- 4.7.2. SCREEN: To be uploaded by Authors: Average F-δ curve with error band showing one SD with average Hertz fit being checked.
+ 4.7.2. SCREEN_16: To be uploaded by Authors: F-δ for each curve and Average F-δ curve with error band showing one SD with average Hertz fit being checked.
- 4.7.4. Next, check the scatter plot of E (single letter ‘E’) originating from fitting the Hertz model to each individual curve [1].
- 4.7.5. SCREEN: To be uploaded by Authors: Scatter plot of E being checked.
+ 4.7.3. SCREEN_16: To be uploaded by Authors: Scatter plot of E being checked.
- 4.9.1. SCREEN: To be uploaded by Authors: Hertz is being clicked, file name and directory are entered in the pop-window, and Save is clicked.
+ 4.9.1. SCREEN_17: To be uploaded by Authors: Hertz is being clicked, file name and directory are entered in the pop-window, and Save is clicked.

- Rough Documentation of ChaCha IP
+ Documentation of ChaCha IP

────

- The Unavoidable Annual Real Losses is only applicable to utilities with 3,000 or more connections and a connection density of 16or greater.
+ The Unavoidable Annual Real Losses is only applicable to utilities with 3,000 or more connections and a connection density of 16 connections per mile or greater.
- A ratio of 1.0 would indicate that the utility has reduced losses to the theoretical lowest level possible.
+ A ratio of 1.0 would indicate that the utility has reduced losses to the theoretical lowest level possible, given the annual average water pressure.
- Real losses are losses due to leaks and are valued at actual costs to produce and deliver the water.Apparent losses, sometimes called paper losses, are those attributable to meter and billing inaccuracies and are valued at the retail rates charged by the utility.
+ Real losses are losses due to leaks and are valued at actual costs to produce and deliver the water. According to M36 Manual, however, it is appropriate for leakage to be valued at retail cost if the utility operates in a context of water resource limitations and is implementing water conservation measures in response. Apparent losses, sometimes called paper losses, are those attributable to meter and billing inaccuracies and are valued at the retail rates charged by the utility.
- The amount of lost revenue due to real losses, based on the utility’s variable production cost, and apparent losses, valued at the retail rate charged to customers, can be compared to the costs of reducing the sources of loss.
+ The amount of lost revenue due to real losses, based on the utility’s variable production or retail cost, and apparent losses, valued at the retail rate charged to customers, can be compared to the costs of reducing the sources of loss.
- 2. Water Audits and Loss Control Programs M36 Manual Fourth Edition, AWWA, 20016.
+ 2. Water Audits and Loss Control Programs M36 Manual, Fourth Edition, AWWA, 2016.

────

Work required: Search the data above for the word "ratio" and say how many lines contain it, giving only that number.

Written solution: 2